• Directions
Among the entries below, how many lines hold the word "added"? Reply with the number only.

• Available data
· · · · ·

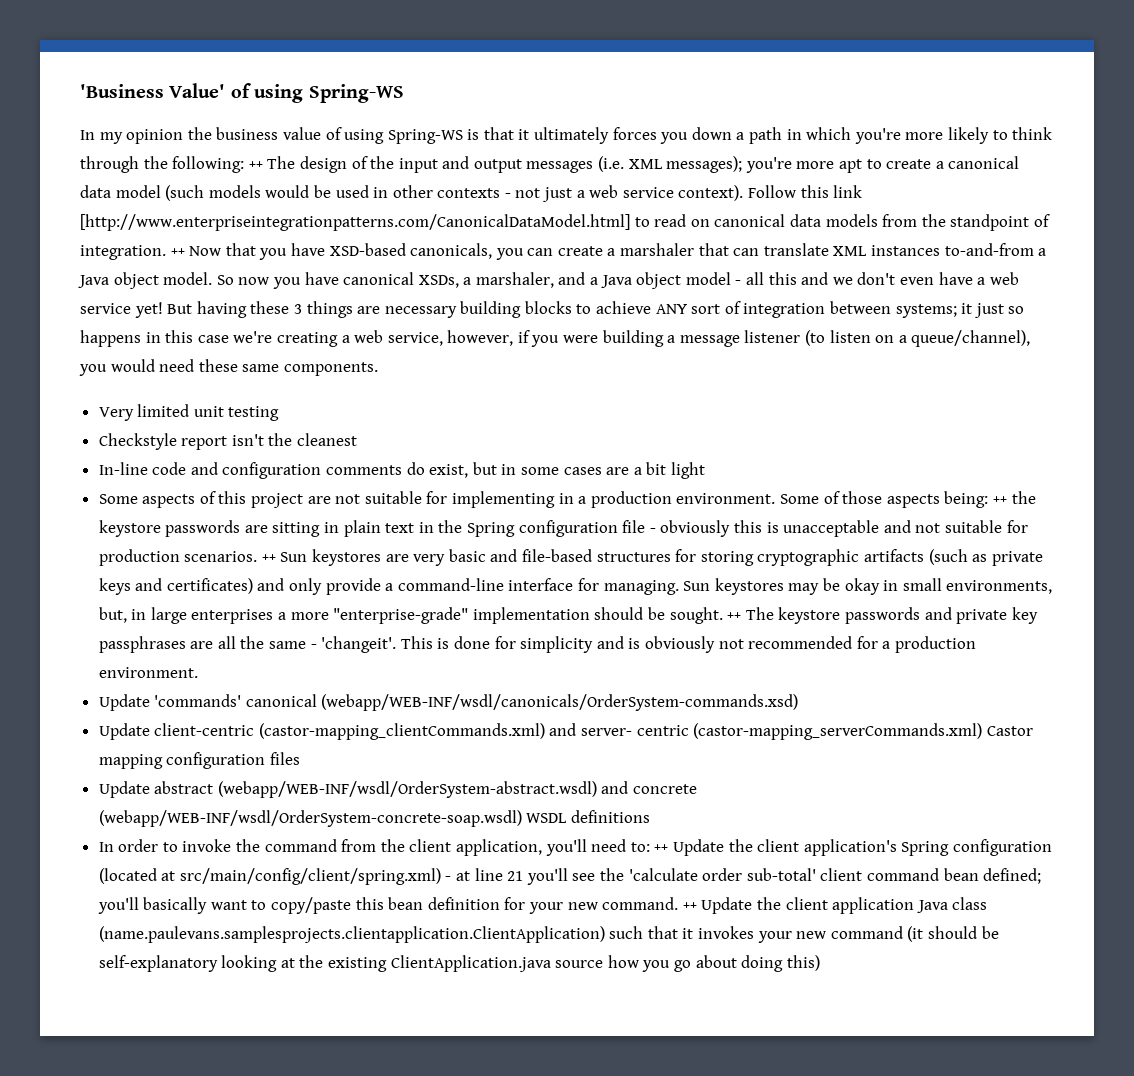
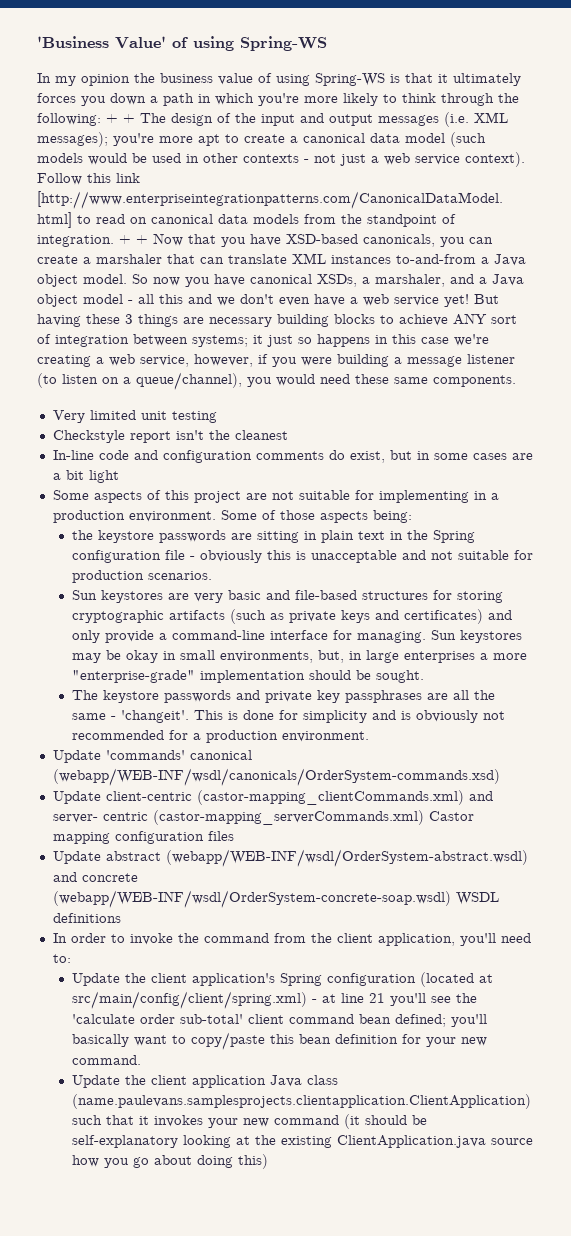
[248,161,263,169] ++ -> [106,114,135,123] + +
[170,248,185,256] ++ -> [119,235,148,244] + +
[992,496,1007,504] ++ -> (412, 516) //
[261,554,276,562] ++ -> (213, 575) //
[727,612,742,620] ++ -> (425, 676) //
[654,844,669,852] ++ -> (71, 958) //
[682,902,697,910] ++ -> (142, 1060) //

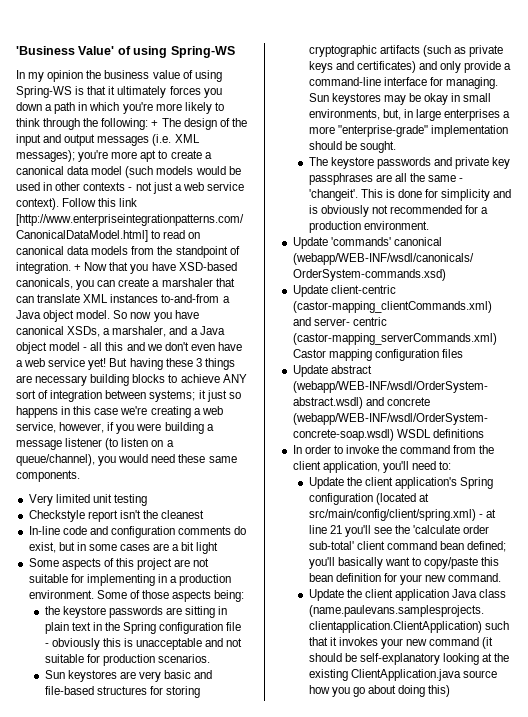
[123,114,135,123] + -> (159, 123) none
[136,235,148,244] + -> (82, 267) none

· · · · ·

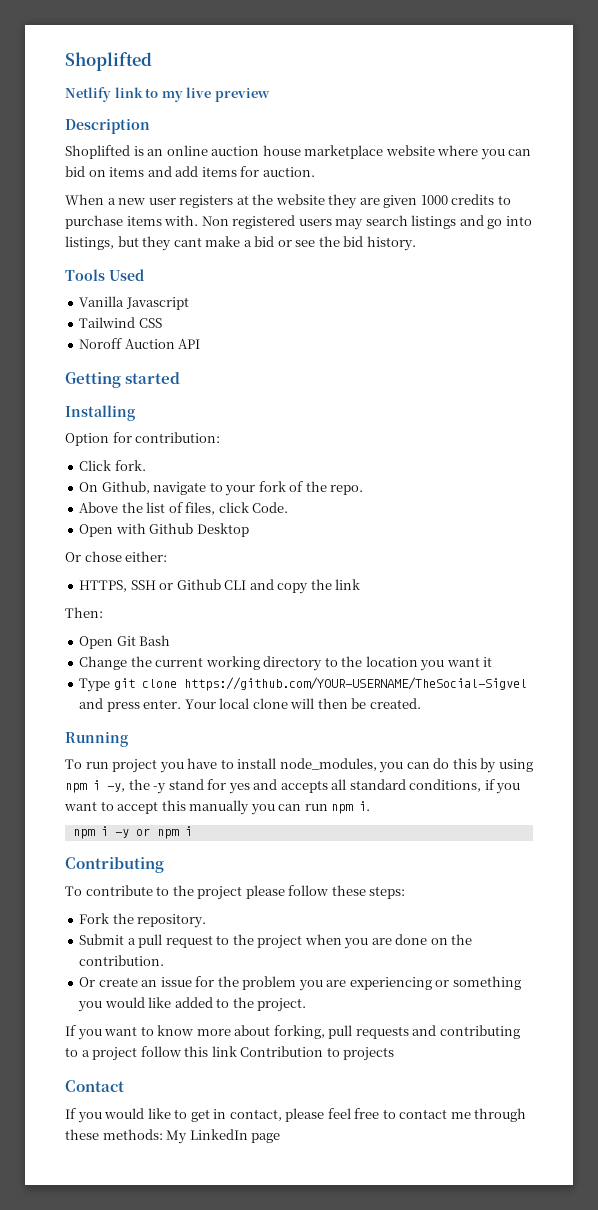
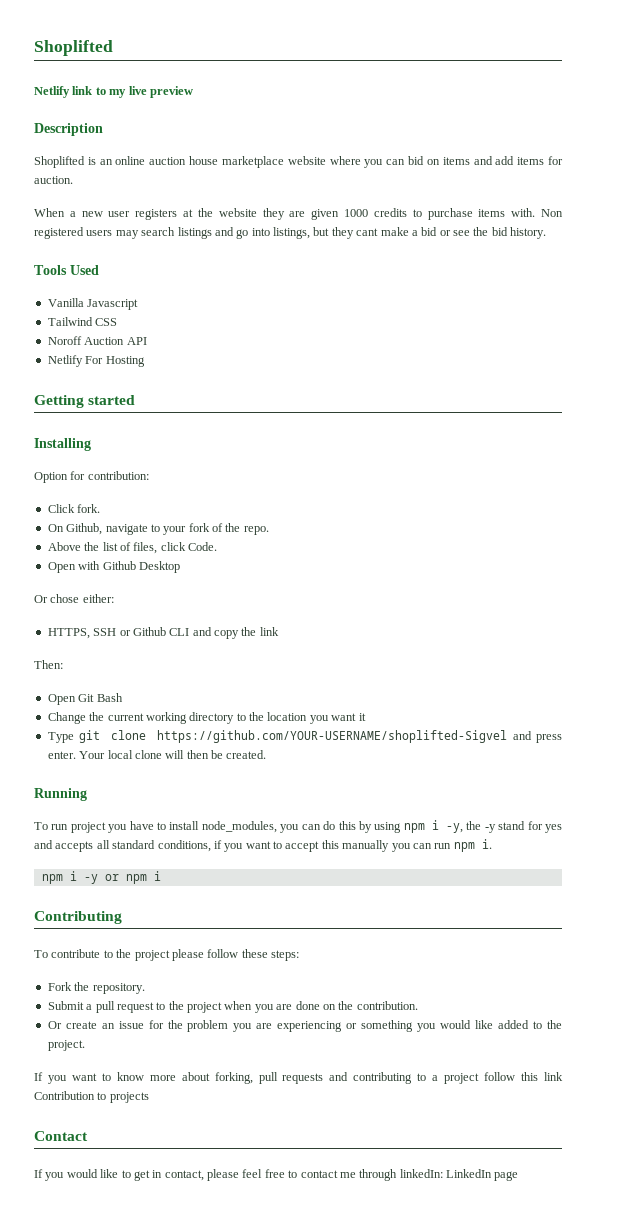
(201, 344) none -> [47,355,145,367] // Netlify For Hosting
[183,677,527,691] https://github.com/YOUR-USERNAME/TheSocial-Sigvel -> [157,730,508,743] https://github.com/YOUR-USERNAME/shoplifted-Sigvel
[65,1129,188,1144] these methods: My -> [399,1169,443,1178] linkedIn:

· · · · ·

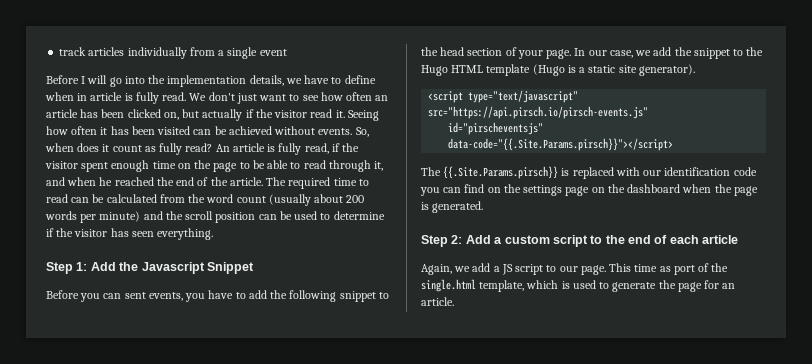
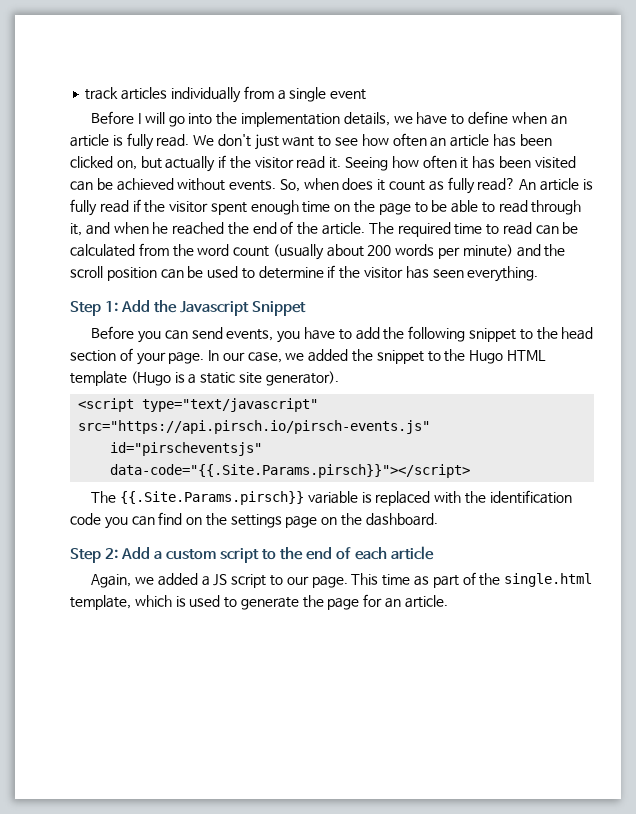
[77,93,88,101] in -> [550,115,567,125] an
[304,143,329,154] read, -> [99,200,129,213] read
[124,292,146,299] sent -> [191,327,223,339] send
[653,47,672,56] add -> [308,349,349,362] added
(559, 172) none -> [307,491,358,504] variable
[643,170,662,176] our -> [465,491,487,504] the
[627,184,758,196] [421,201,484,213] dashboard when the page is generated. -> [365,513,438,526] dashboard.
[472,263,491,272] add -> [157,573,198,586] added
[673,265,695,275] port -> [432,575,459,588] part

· · · · ·

• Solution below
2